Cass. 1ère Civ 4 Mars 2003 – JCP N, numéros 13-, page 1160
BORDEREAU DAILLY
Formalisme strict de l’acceptation de la cession par le débiteur cédé
L’article L 313-29 impose que l’écrit constatant l’acceptation par le débiteur de la créance cédée soit intitulé « Acte d’acceptation de la cession ou du nantissement d’une créance professionnelle ». L’acceptation par le débiteur cédé ne reprenant pas rigoureusement cette rédaction ne vaut pas acceptation. En conséquence, le débiteur cédé est fondé à opposer au cessionnaire les exceptions tirées de ses rapports personnels avec le cédant et en l’espèce, celle résultant de l’inexécution par le cédant des prestations correspondant aux créances cédées (factures) et dont il refusait le paiement.
Cass.Com 29 oct. 2003. Revue Droit Bancaire et Financier n°2 Mars/Avril 2004
CAUTIONNEMENT
Caution agissant avec une double qualité - signature unique – acte notarié – validité
Lorsqu’une personne intervient dans un acte notarié avec une double qualité et que cet acte précise les deux qualités au titre desquelles la personne intervient (au cas d’espèce représentante de la société et caution personnelle), l’engagement de caution pris par cette personne dans cet acte ne nécessite pas une double signature comme condition de validité de l’acte.
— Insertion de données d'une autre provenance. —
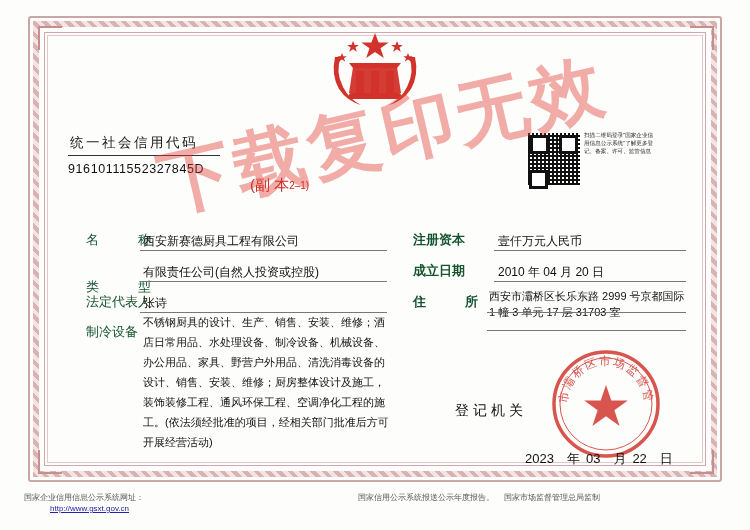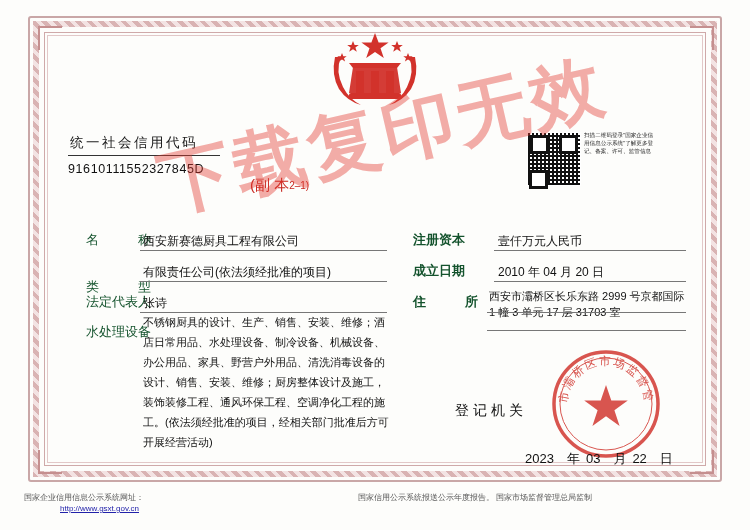--- a/index.html
+++ b/index.html
@@ -252,23 +252,23 @@
   .footer {
     position: absolute;
     left: 0; top: 492px;
     width: 612px;
     height: 38px;
     font-size: 8px;
     color: #555;
     line-height: 11px;
   }
   .footer .f-left  { position: absolute; left: 24px; top: 0; }
-  .footer .f-left .url { color: #2222aa; display: block; margin-left: 36px; }
+  .footer .f-left .url { color: #2222aa; display: block; margin-left: 26px; }
   .footer .f-mid   { position: absolute; left: 358px; top: 0; text-align: left; }
-  .footer .f-right { position: absolute; right: 20px; top: 0; text-align: right; padding-left: 25px; }
+  .footer .f-right { position: absolute; right: 12px; top: 0; text-align: right; padding-left: 25px; }
 </style>
 </head>
 <body>
 
 <div id="license">
 
   <div class="frame-outer"></div>
   <div class="frame-wave"></div>
   <div class="frame-inner"></div>
   <div class="frame-inner2"></div>
@@ -311,28 +311,28 @@
 
   <div class="qr-box"></div>
   <div class="qr-corner-bl"></div>
   <div class="qr-text">扫描二维码登录"国家企业信用信息公示系统"了解更多登记、备案、许可、监管信息</div>
 
   <div class="field-label fl-name">名　称</div>
   <div class="field-value fv-name">西安新赛德厨具工程有限公司</div>
   <div class="field-rule r-name"></div>
 
   <div class="field-label fl-type">类　型</div>
-  <div class="field-value fv-type">有限责任公司(依法须经批准的项目)</div>
+  <div class="field-value fv-type">有限责任公司(自然人投资或控股)</div>
   <div class="field-rule r-type"></div>
 
   <div class="field-label fl-legal">法定代表人</div>
   <div class="field-value fv-legal">张诗</div>
   <div class="field-rule r-legal"></div>
 
-  <div class="field-label fl-scope">水处理设备</div>
+  <div class="field-label fl-scope">制冷设备</div>
   <div class="field-value fv-scope">不锈钢厨具的设计、生产、销售、安装、维修；酒店日常用品、水处理设备、制冷设备、机械设备、办公用品、家具、野营户外用品、清洗消毒设备的设计、销售、安装、维修；厨房整体设计及施工，装饰装修工程、通风环保工程、空调净化工程的施工。(依法须经批准的项目，经相关部门批准后方可开展经营活动)</div>
 
   <div class="field-label fl-capital">注册资本</div>
   <div class="field-value fv-capital">壹仟万元人民币</div>
   <div class="field-rule r-capital"></div>
 
   <div class="field-label fl-date">成立日期</div>
   <div class="field-value fv-date">2010 年 04 月 20 日</div>
   <div class="field-rule r-date"></div>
Cass. Com., 8 octobre2003, n° 1387 FSP Epoux Lambrix c/Sté Socphipart- Bull. Joly – Février 2004 – N° 33
Recours entre caution – fusion-absorption du requérant – opposabilité de la chose jugée à l’égard de la société absorbante
Une société qui, en qualité de caution solidaire avec une autre personne morale, avait été poursuivie par un créancier et avait désintéressé celui-ci, s’était retournée contre l’autre caution pour qu’elle soit condamnée à lui payer sa part de la dette commune.
Par l’effet d’une fusion intervenue en cours de procédure, la société avait été absorbée puis radiée du registre du commerce et un jugement avait en conséquence rejeté sa demande.
La société absorbante avait alors introduit une nouvelle action en paiement contre l’autre caution et la cour d’appel de Versailles avait cette fois fait droit à la demande. La cour de cassation vient au contraire de juger que la demande de la société absorbante était irrecevable au motif que celle-ci avait recueilli par l’effet de la fusion, l’intégralité du patrimoine de la société absorbée et pouvait en qualité d’ayant cause universel se voir opposer l’autorité de la chose jugée à l’égard de cette société.
Cass.com 18 février 2004 n° 356 FS-P
Caution consigné dans un jugement - acte authentique – formalisme protecteur non applicable
Lors d’une procédure collective, un gérant s’engage à se porter caution de l’exécution du plan de redressement. Le cautionnement résulte donc d’un engagement consigné dans un jugement qui a valeur d’acte authentique. Il échappe donc au formalisme de l’article 1326 du code civil (mention manuscrite).